The thing is - if I had KNOWN how the world works and how hard it is to change or even influence it, would I even have tried? Would Mark Zuckerberg or Elon Musk or even Steve Jobs have had the entrepreneurial spirit to "just do it" had they known how hard it would be to move on to the next step? And the next? Would Richard Branson have tried and failed several times before he finally started Virgin Records? Would anyone take a chance on trying anything if he or she knew all the consequences?
No - I think it's no accident that great things are attempted and sometimes accomplished by the young. Certainly in my case I was just too stupid to think I would fail. That there would be danger lurking around that dark Manhattan street corner or that if there was - I couldn't deal with it. And while I was learning about life and work - I just "stumbled" into the profession I grew to love. Journalism. Because someone said, "try this", and I said "why not".
When you're young you're invincible. You have no concept of real failure. Or of getting physically hurt. Or of NOT trying out an idea that's just burning through your brain. You don't set limits. You don't SEE limits.
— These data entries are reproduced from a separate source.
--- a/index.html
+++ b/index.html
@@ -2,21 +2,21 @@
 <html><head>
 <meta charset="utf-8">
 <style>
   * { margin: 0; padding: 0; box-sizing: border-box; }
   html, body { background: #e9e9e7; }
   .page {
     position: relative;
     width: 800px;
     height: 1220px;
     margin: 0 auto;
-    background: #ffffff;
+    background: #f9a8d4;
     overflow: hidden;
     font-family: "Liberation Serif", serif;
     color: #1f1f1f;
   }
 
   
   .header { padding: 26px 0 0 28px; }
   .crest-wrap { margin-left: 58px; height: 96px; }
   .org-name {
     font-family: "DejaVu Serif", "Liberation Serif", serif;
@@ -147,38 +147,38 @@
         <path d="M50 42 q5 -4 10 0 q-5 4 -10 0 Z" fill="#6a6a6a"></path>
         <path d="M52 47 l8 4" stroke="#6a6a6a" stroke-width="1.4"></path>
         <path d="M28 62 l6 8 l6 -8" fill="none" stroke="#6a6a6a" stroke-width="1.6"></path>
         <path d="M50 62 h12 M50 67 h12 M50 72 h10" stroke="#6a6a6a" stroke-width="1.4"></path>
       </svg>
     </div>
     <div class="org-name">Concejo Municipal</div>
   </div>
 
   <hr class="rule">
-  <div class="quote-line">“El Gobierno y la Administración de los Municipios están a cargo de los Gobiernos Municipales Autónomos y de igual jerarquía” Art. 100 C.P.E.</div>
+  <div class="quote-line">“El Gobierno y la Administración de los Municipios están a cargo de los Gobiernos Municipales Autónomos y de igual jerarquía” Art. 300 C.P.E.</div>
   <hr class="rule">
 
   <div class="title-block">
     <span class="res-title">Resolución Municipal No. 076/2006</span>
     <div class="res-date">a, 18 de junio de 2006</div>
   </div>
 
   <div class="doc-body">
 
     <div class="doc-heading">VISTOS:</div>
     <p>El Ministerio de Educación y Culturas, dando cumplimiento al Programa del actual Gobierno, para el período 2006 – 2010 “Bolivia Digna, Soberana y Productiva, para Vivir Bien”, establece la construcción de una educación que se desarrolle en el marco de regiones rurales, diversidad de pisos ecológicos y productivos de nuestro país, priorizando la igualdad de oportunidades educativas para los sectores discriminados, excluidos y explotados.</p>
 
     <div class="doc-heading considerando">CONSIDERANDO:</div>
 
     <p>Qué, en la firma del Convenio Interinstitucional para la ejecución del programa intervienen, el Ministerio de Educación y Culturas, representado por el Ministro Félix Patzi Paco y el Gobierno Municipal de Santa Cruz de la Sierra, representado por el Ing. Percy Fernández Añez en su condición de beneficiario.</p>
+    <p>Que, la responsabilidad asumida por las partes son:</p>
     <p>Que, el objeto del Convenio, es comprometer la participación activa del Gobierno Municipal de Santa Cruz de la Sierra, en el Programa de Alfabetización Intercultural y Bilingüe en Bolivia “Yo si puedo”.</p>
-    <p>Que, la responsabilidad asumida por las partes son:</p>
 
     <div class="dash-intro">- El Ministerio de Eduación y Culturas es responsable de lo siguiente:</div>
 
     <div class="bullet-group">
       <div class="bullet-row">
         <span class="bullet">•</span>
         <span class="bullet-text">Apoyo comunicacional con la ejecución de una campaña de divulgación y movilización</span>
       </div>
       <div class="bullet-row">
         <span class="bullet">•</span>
You just go out and do it. How many of us more experienced "adults" still do that? Act on a whim. Embrace new ways to do old things. Plunge head first into something we know nothing about. Do or say something "stupid" which may turn out to be (in hindsight) the first step on the road that leads to success.
Would that road have been easier to navigate had we known how to avoid most of the pitfalls? Sure. But would we have taken a chance on that little winding path off the main road just because it looked interesting?
Thank you - but I'll keep my muddled youth. I loved dancing up Central Park South in my bare feet. Not knowing or perhaps not caring that there were bits of glass and metal and the other detritus of a dirty city on that sidewalk. I never invented an electric car or a Macintosh or a social network. But I tried things women didn't try back then. Just barged ahead. Because I simply didn’t know a woman couldn't do it.